Они, конечно, выпили вместе с командиром. На то и командир: приказывает выпить, так надо пить. Но стоят, конечно, в оторопении. Раз победа, чего ж капрала-то жизни лишать? Какая здесь политика?

– Интересуетесь, чего ради я боевого соратника прикончил?

– Типа... – честно ответил полковнику Песья Глотка.

– Отважные мои товарищи по оружию! Приходилось ли вам когда-нибудь слышать о такой науке как педагогика?

– Как, блин, пацанятам жопы подтирать? – опять Песья Глотка.

– Туше. В смысле – да, как подтирать, пользуясь твоим образным выражением. Теперь вопрос к старой гвардии. Что рядовые беси больше всего любят?

– Человечье пиво хлебать, с людями шалить, в церквах гадить. Ну и с местными бабами шкодничать, – не задумываясь ответил Мортян. Понятно, что ж еще?

– Вас тут два могучих боевых существа на должностях офицерских. Удержать личный состав от приятных шалостей сумеете? То-то, что вряд ли. Столь искусителен, знаете ли, Срединный мир! Пиво! Одно человечье пиво чего стоит. Знаю я вас, все вы стихийные анархисты...

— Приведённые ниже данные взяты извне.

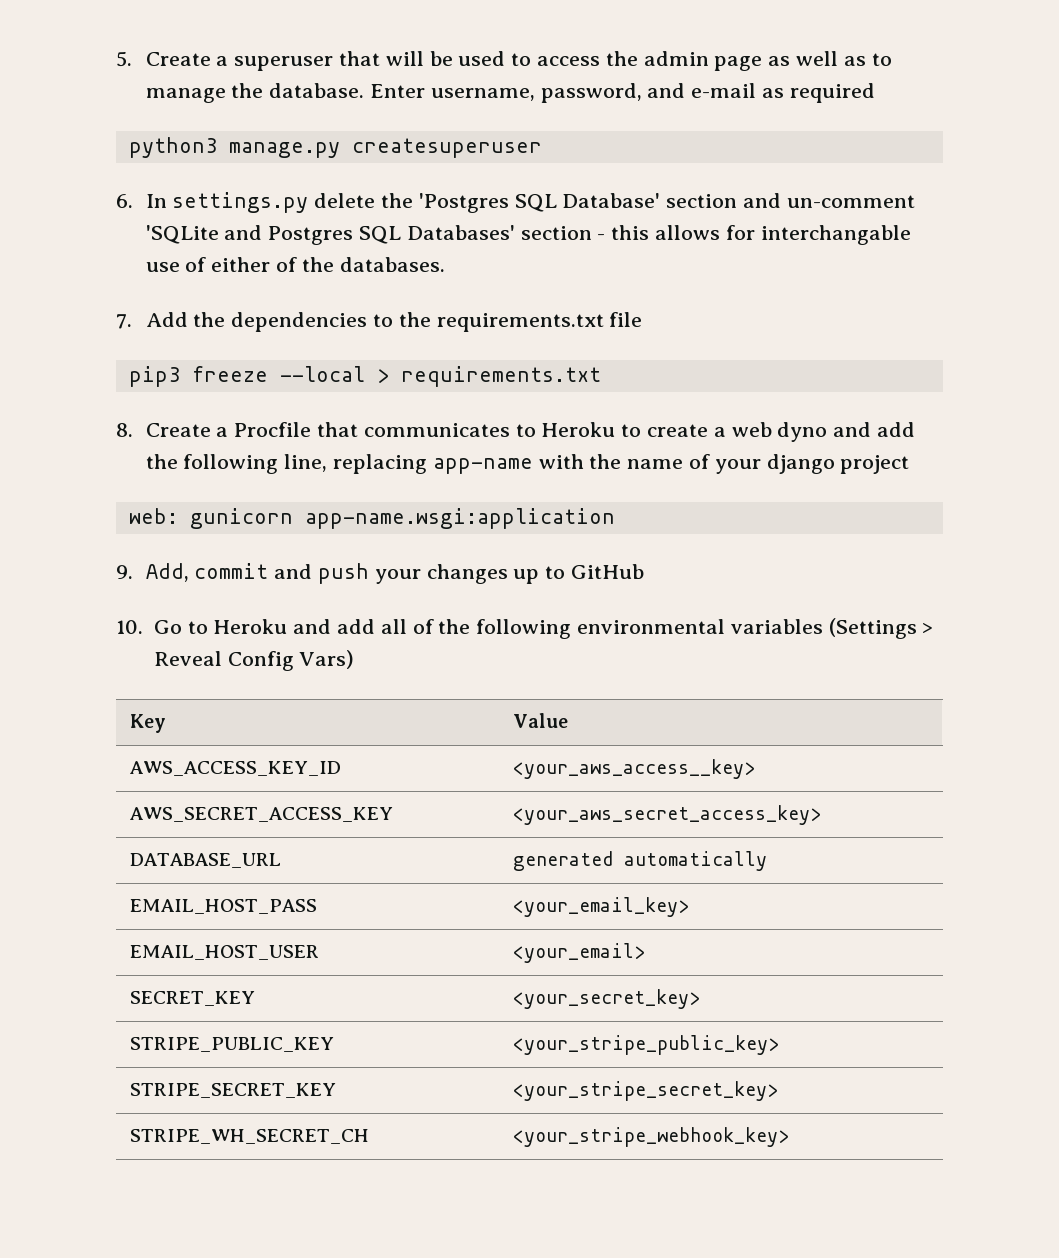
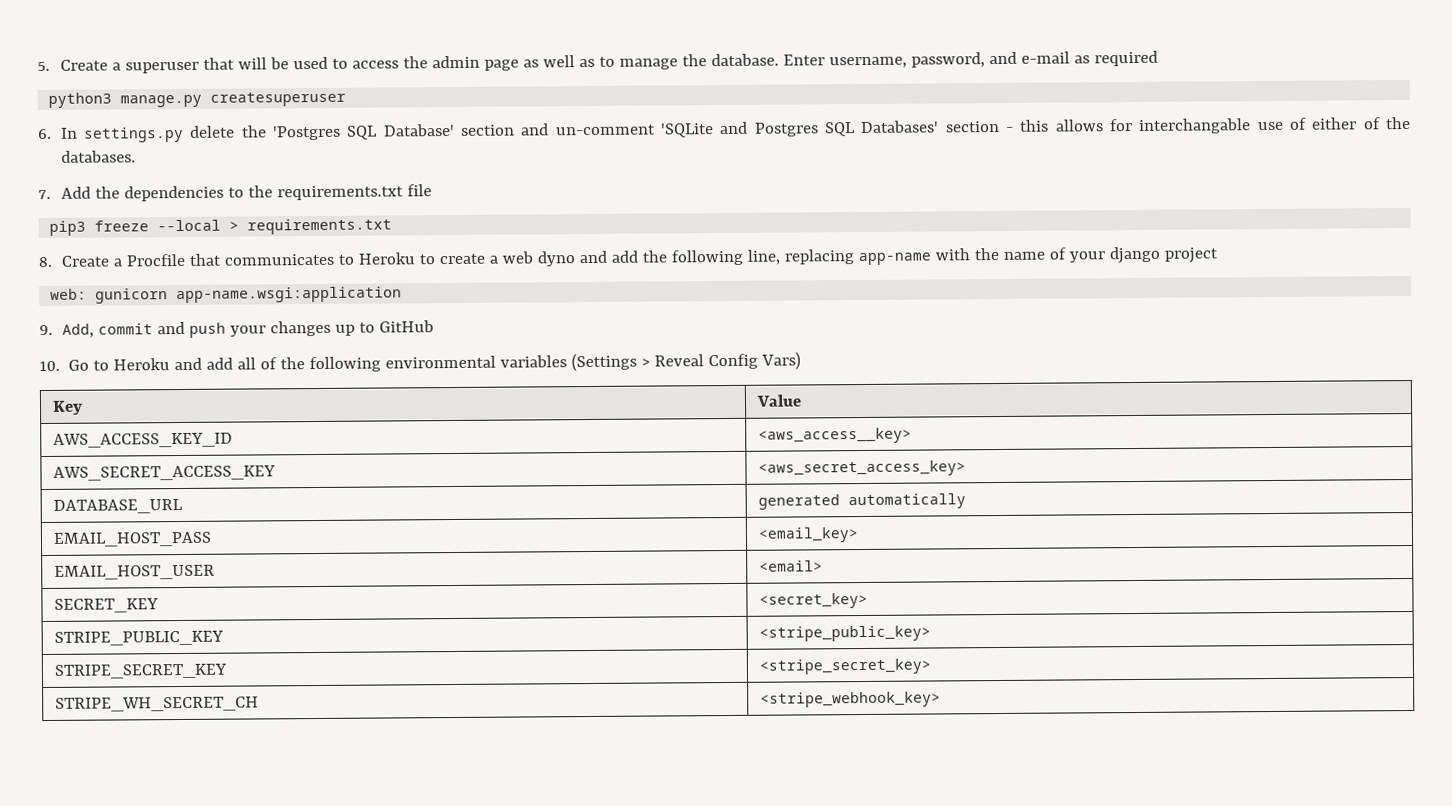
[513,759,756,779] <your_aws_access__key> -> [758,427,913,444] <aws_access__key>
[513,805,822,825] <your_aws_secret_access_key> -> [758,460,967,477] <aws_secret_access_key>
[513,897,690,917] <your_email_key> -> [758,527,860,543] <email_key>
[513,943,646,963] <your_email> -> [759,560,824,572] <email>
[513,989,701,1009] <your_secret_key> -> [759,592,869,609] <secret_key>
[513,1035,780,1055] <your_stripe_public_key> -> [759,625,932,642] <stripe_public_key>
[513,1081,779,1101] <your_stripe_secret_key> -> [759,658,932,675] <stripe_secret_key>
[513,1127,790,1147] <your_stripe_webhook_key> -> [760,691,942,708] <stripe_webhook_key>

– Это чего еще, Хозяин? Род войск?

– Н-да. Это когда каждый сам за себя, но тупо.

– Теперь воткнул. Потр-роха волчьи...

– Ты как полагаешь, Глотка, семи лет на гномьем руднике хватит, чтобы отучиться перебивать старших по званию?

– М-м...

– Так вот, вы, бесстрашные мои тигры сражений, и моргнуть не успеете, как вся ваша шваль разбежится на гуляния. А мне нужно иметь их всегда под рукой. Как монеты в кошельке: вынул – истратил...

"Вот крыса штабная! Херувим подколодный! Напрасно он так о ребятах..." – подумал Мортян.

– Не напрасно. Вы их не удержите, соколы битв. А мне их собирать не по чину. Спаси Бесе! Да я и перстом не поведу. Зато теперь у них будет отличный пастырь. Покойного капрала имею в виду. Уж он-то им разбрестись не позволит. Простите за каламбур, это тот редчайший случай, когда отсутствующий сторож надежнее присутствующего...

Молчат. Ох и крут. Невидимый "сторож" провинился всерьез.

– Тем более, это горелое мясо с капральской лычкой и впрямь виновно.